Tuesday, 24 March 2009

Conversion: Seeing from Inside out

We see everything, even ourselves sometimes, from the outside in. God sees us from the inside out, knowing all we could be. Faith shows us ourselves from God’s point of view. Nice middle class people like me have relearned from Jade Goody that you have to see the person for all they are, and not be taken in by appearances. If she had never had Cancer, how would we have learnt to respect her? Only by questioning our own assumptions, and thinking different. Magdalene is
a two year residential and support community for women coming out of correctional facilities or off the street who have survived lives of abuse, prostitution or drug addiction. Begin in 1997 in Nashville TN, Magdalene offers women at no cost a safe, disciplined and compassionate community in which to recover and rebuild their lives.
Two things particularly interest me about this community.
  1. This is not a Michael Palin “Missionary” or Lady Bountiful operation. The energy and resource come from within members themselves, released and developed in community. Thistle Farms is a business venture connected with it, but internally the strategy is not to get trained experts to engineer better outcomes, but to grow organic sustainable communities of grace, which provide a context in which members can grow and address their own particuar challenges.
  2. Magdalene has taken as its model the Rule of Benedict. This doesn’t mean founding a Benedictine house, but finding a way to express the base Benedictine values of conversion, stability and obedience in an authentic but accessible way for women off the streets to use as part of the process of recovering what they could be from what is sometimes the wreckage of what they have been.
Magdalene was founed by Becca Stevens, a priest then working as a University chaplain at Vanderbilt. Now it’s run for 10 years, this work has things to teach us all about discipleship, community and personal transformation — in other words, the Gospel we profess, but realise so imperfectly.
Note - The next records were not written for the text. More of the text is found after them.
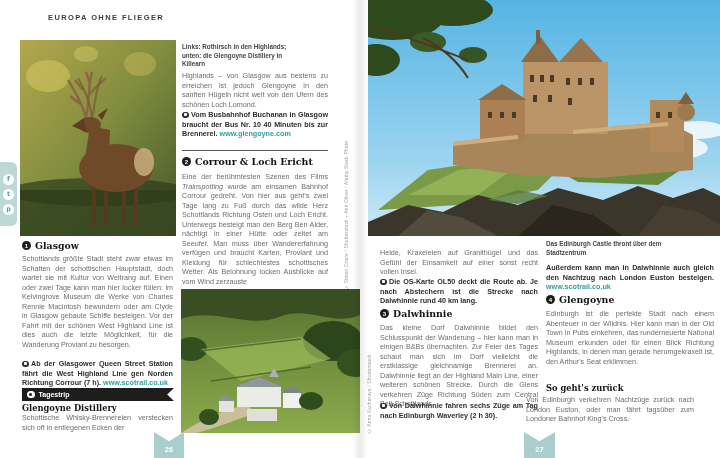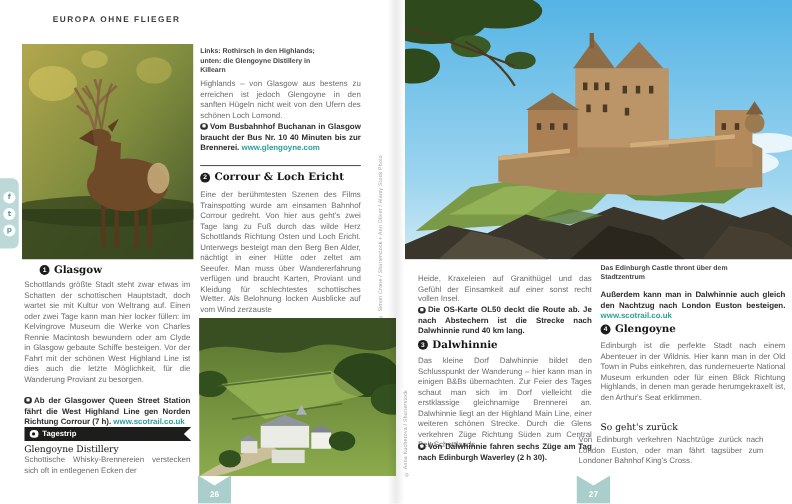--- a/index.html
+++ b/index.html
@@ -26,7 +26,7 @@
   .photo{overflow:hidden;}
   .photo svg{display:block;}
   .gutter{background:linear-gradient(90deg,rgba(0,0,0,0) 0%,rgba(0,0,0,0.08) 50%,rgba(0,0,0,0) 100%);}
-  .ital{}
+  .ital{font-style:italic;}
 </style>
 </head>
 <body>

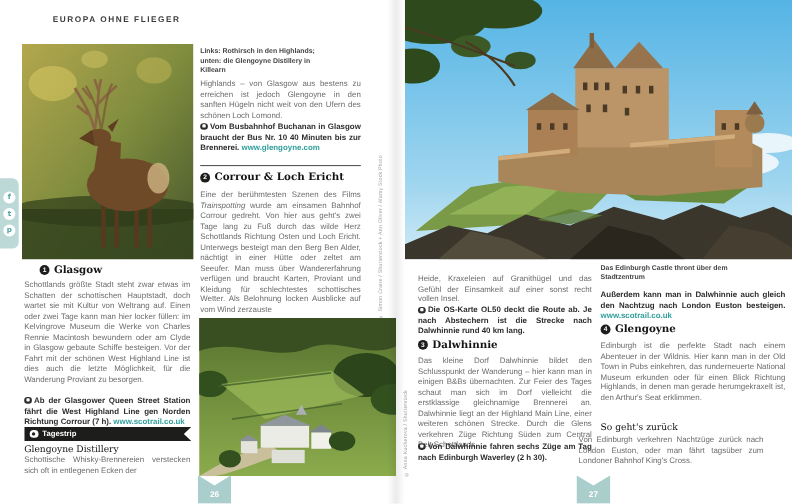--- a/index.html
+++ b/index.html
@@ -90,7 +90,7 @@
 
 <div class="abs vcredit" style="left:344px;top:148px;height:142px;">© Simon Crane / Shutterstock + Ann Oliver / Alamy Stock Photo</div>
 
-<h2 class="abs sec-head" style="left:36px;top:240px;">
+<h2 class="abs sec-head" style="left:22px;top:240px;">
     <span class="num">1</span>
     <span>Glasgow</span>
   </h2>

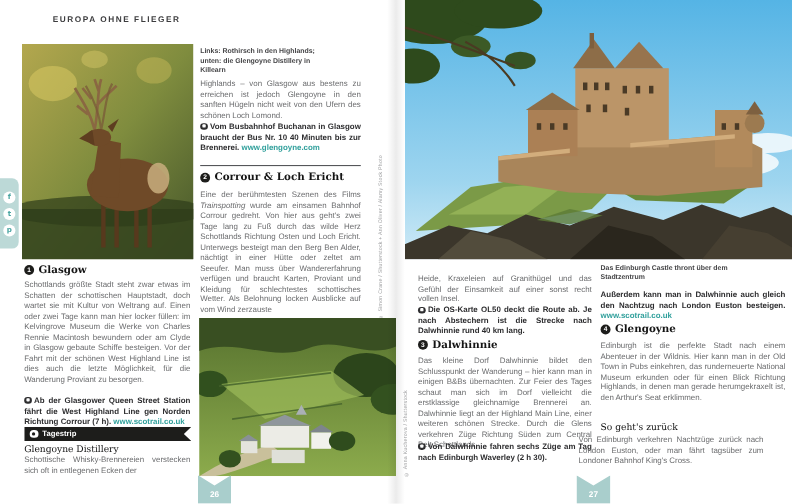--- a/index.html
+++ b/index.html
@@ -12,7 +12,7 @@
   .url{color:#2f9f9b;font-weight:bold;}
   .sec-head{font-family:"DejaVu Serif",serif;font-weight:bold;font-size:9.4px;color:#141414;margin:0;display:flex;align-items:center;gap:4px;}
   .num{width:9px;height:9px;border-radius:50%;background:#1d1d1b;color:#fff;font-size:6px;font-weight:bold;font-family:"Liberation Sans",sans-serif;display:inline-flex;align-items:center;justify-content:center;flex:none;}
-  .subhead{font-family:"DejaVu Serif",serif;font-weight:normal;font-size:8.3px;color:#141414;margin:0;}
+  .subhead{font-family:"DejaVu Serif",serif;font-weight:bold;font-size:8.3px;color:#141414;margin:0;}
   .rule{height:1px;background:#55565a;}
   .info-icon{display:inline-block;width:6.5px;height:6.5px;border-radius:50%;background:#2d2d2f;margin-right:2.5px;vertical-align:-1px;position:relative;}
   .info-icon::after{content:"";position:absolute;left:1.8px;top:1.8px;width:2.9px;height:2.9px;background:#fff;border-radius:0.8px;}

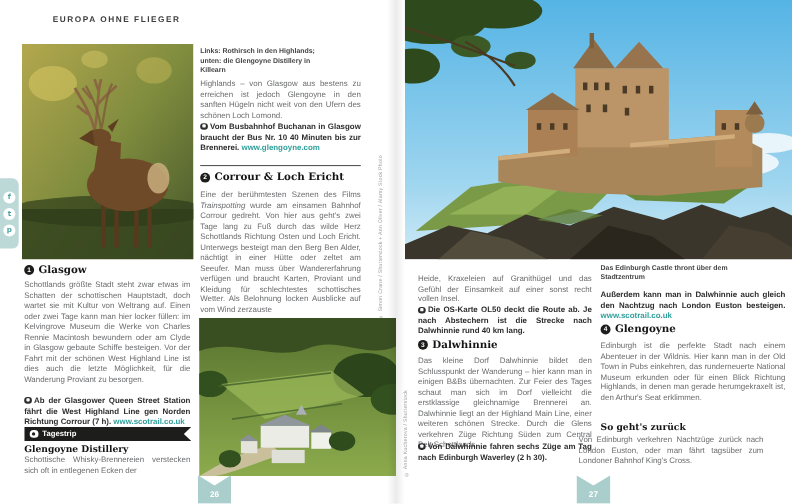--- a/index.html
+++ b/index.html
@@ -139,7 +139,7 @@
   </svg>
 </div>
 
-<div class="abs ribbon" style="left:180px;top:432px;width:30px;height:26px;">
+<div class="abs ribbon" style="left:154px;top:432px;width:30px;height:26px;">
     <span>26</span>
   </div>
 

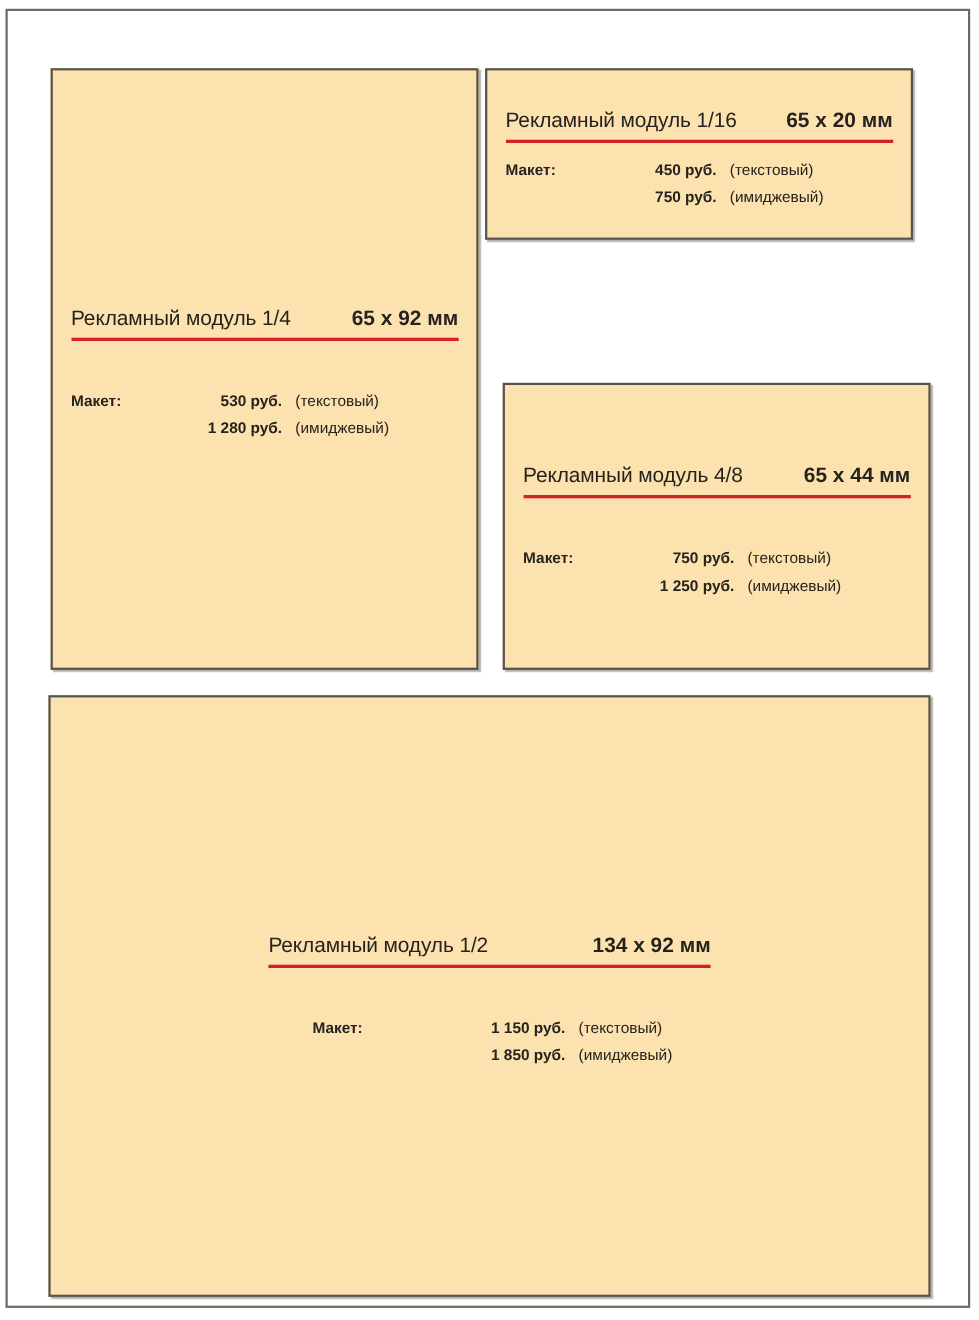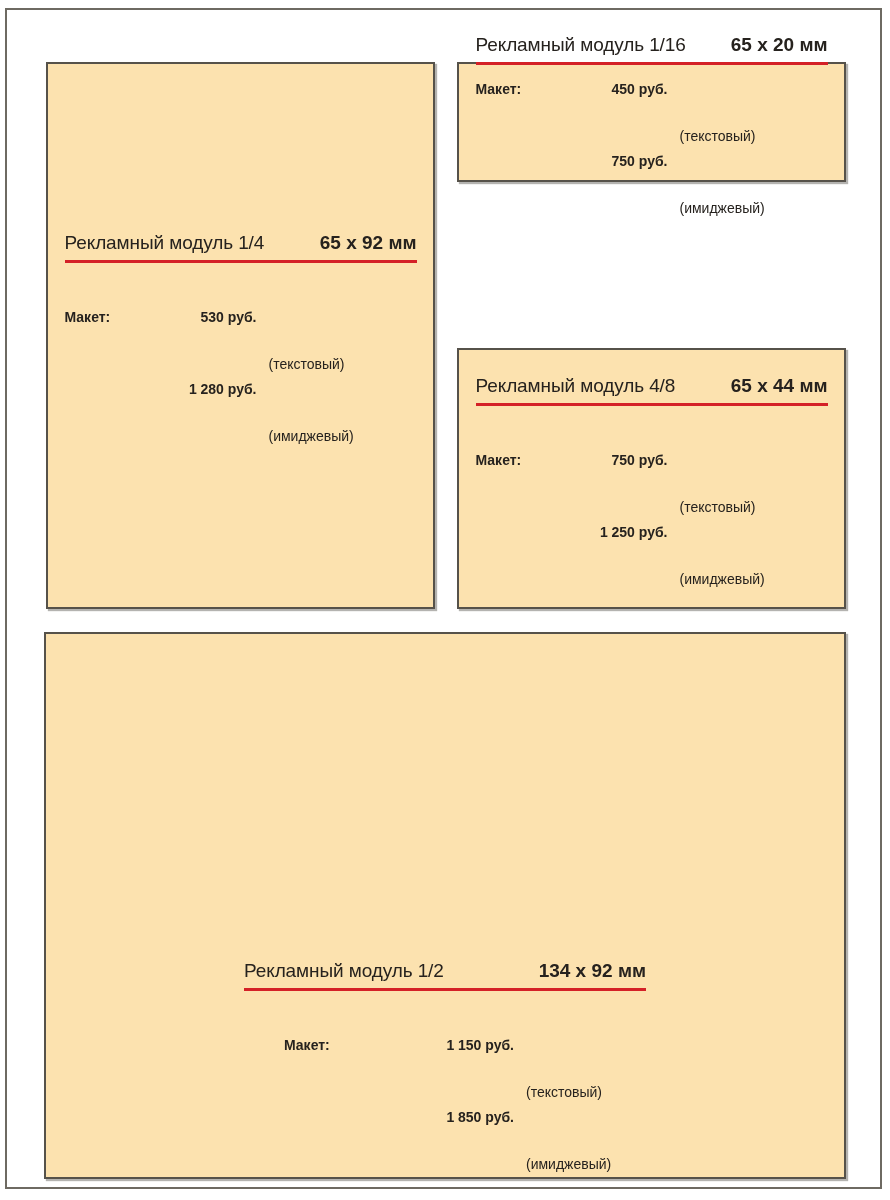--- a/index.html
+++ b/index.html
@@ -107,7 +107,7 @@
     </div>
   </div>
 
-  <div class="panel panel-sixteenth" style="left:457px; top:62px; width:389px; height:120px;">
+  <div class="panel panel-sixteenth" style="left:441px; top:62px; width:389px; height:156px;">
     <div class="content">
       <div class="title-row">
         <span class="module-title">Рекламный модуль 1/16</span>

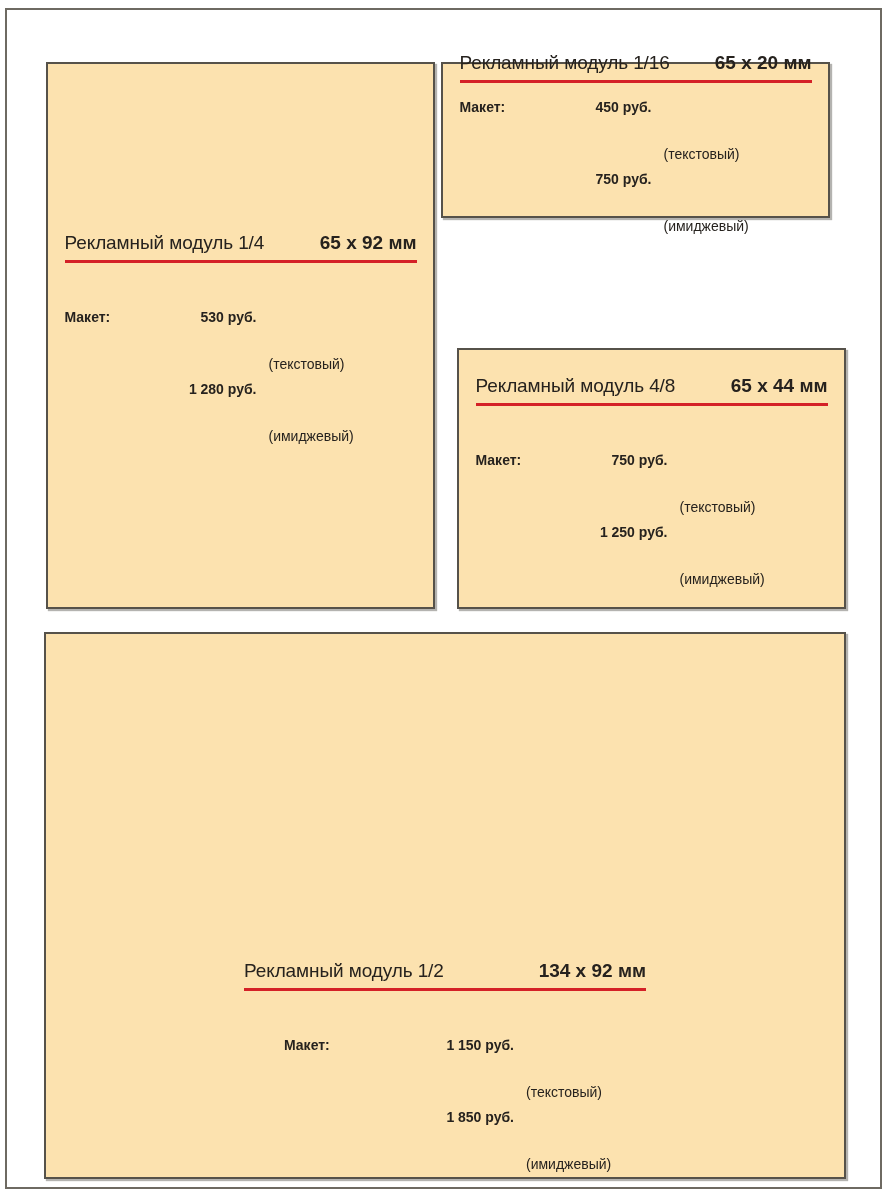--- a/index.html
+++ b/index.html
@@ -72,7 +72,7 @@
     margin-right: 12px;
     flex: none;
   }
-  .kind { font-weight: 400; margin-top: 47px; }
+  .kind { font-weight: 400; }
 
   .panel-half .price-block { padding-left: 40px; }
   .panel-half .amount { width: 130px; }

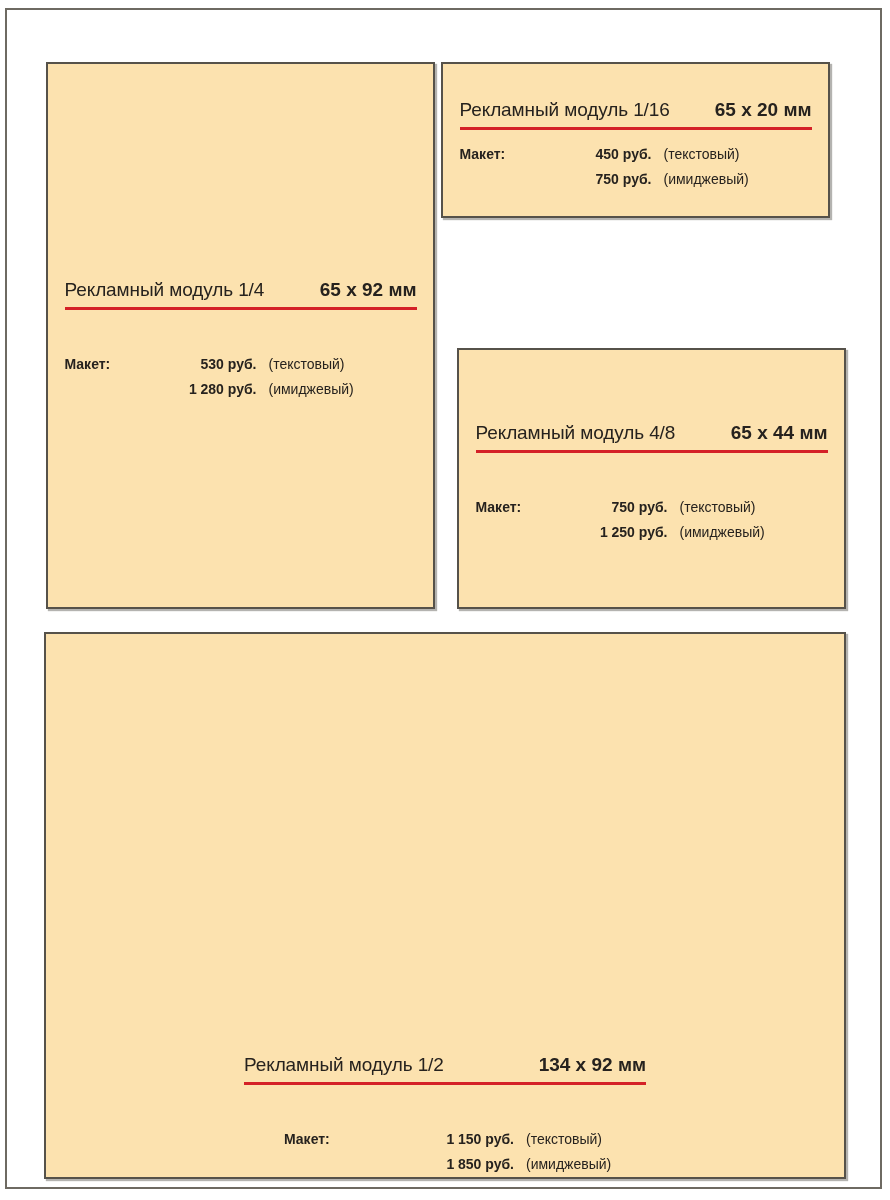--- a/index.html
+++ b/index.html
@@ -153,7 +153,7 @@
     </div>
   </div>
 
-  <div class="panel panel-half" style="left:44px; top:632px; width:802px; height:547px;align-items:flex-end;">
+  <div class="panel panel-half" style="left:44px; top:632px; width:802px; height:547px;">
     <div class="content">
       <div class="title-row">
         <span class="module-title">Рекламный модуль 1/2</span>

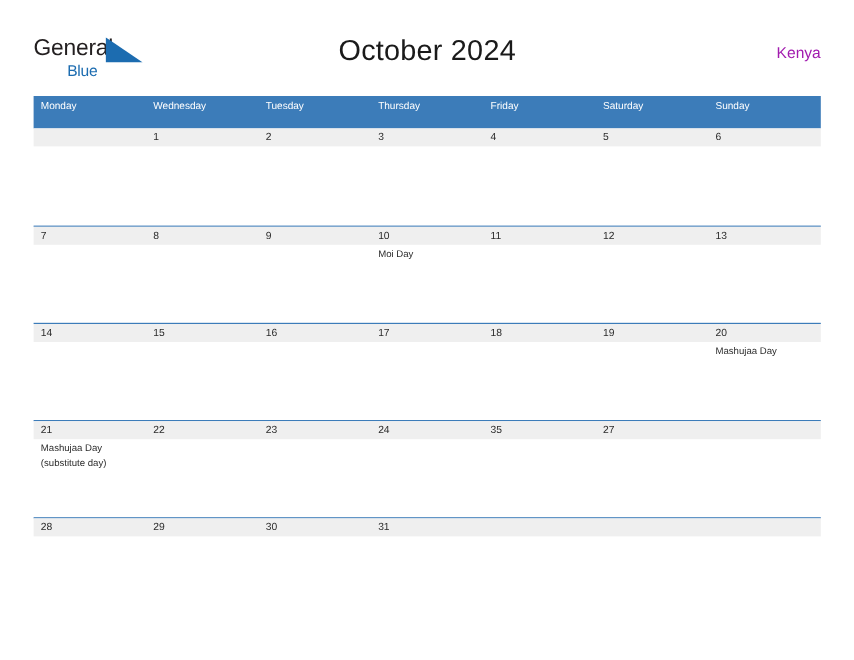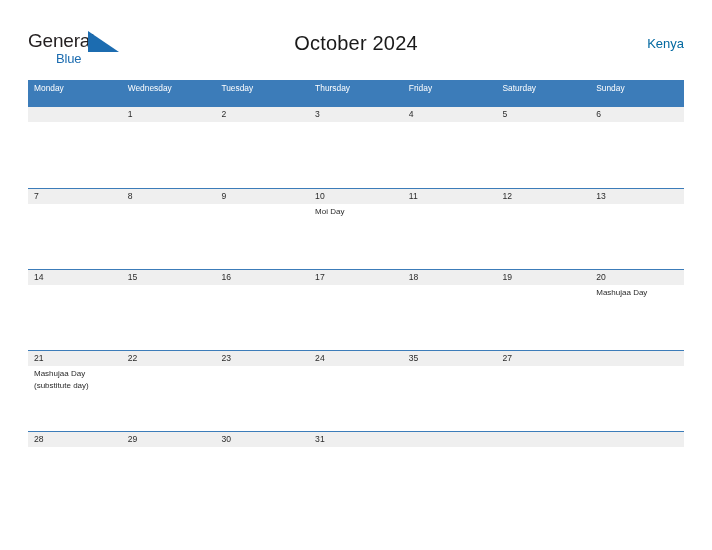--- a/index.html
+++ b/index.html
@@ -73,7 +73,7 @@
     top: 4px;
     width: 656px;
     text-align: center;
-    font-size: 20px;
+    font-size: 24px;
     font-weight: 400;
     color: #1a1a1a;
     letter-spacing: 0.2px;

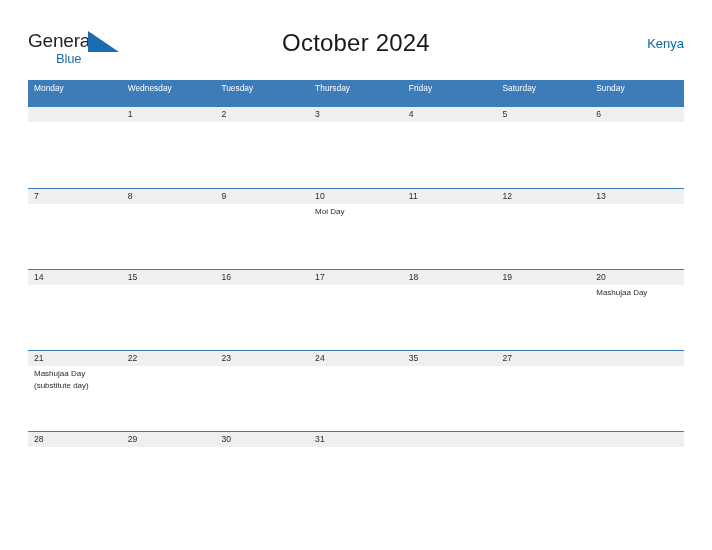--- a/index.html
+++ b/index.html
@@ -86,7 +86,7 @@
     right: 0px;
     top: 14px;
     font-size: 13px;
-    color: #0369a1;
+    color: #a21caf;
     line-height: 16px;
     white-space: nowrap;
   }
The community has boiled what they are about down into 24 basic principles, formulated in plain English and illustrated by experiences from members.

Everything begins with a willingness to see others, eventually even ourselves, differently. Doing this expresses the Benedictine Value of Conversion. The call to do this reminds me of an old poem by Edward Thomas (1878-1917)
A Gentleman

“He has robbed two clubs. The judge at Salisbury
Can't give him more than he undoubtedly
Deserves. The scoundrel! Look at his photograph!
A lady-killer! Hanging's too good by half
For such as he.” So said the stranger, one
With crimes yet undiscovered or undone.
But at the inn the Gipsy dame began:
“Now he was what I call a gentleman.
He went along with Carrie, and when she
Had a baby he paid up so readily
His half a crown. Just like him. A crown'd have been
More like him. For I never knew him mean.
Oh! but he was such a nice gentleman. Oh!
Last time we met he said if me and Joe
Was anywhere near we must be sure and call.
He put his arms around our Amos all
As if he were his own son. I pray God
Save him from justice! Nicer man never trod.”
This is the first of three posts about the core Benedictine virtues of Conversion, Stability and Obedience, reflected in the Magdalene Community of Nashville, TN.
mirror photo: credit Michelle’s Photoblog

4 comments:

Anonymous said...

Thanks for the fascinating post. I've been interested in the Rule of St Benedict ever since I was invited to speak at a Baha'i summer school which happened to be taking place at Ampleforth College. I read up on the Rule before going there, met the Prior, and attended one of the monastic offices. What I liked was the way the Rule brings together work and worship - this resonates with the Baha'i approach to work and worship and makes a great deal of sense.

It is very interesting to see how the Rule can be brought into play in non-monastic settings like Thistle Farms.

And I agree wholeheartedly with the lesson many of us need to learn from Jade Goody. Everyone is a love letter from God, no matter how crumpled or dirty or flamboyant or odd the envelope. We need to open the envelope and read the heart's message.

Anonymous said...

nice post

Steven Carr said...

'If she had never had Cancer, how would we have learnt to respect her?'

By using Christian love?

Bishop Alan Wilson said...

Thanks, Barney, for expressing the idea so clearly. One of the things that fell off the back of Philip Johnson's new book about Eastern (Syriac, Jacobite, nestorian) Churches was the rich and charitable cross-fertilization between Eastern monastics and Sufi Islam in its formative period. authentic Mystical informs and can transcend dogmatic; when people forget that, trouble starts. Steven, thank you. Magdalene is an intentional community founded on what you suggest, a living example of re-envisioning happening in the lives of people who have been rubbished by secular society and even themselves.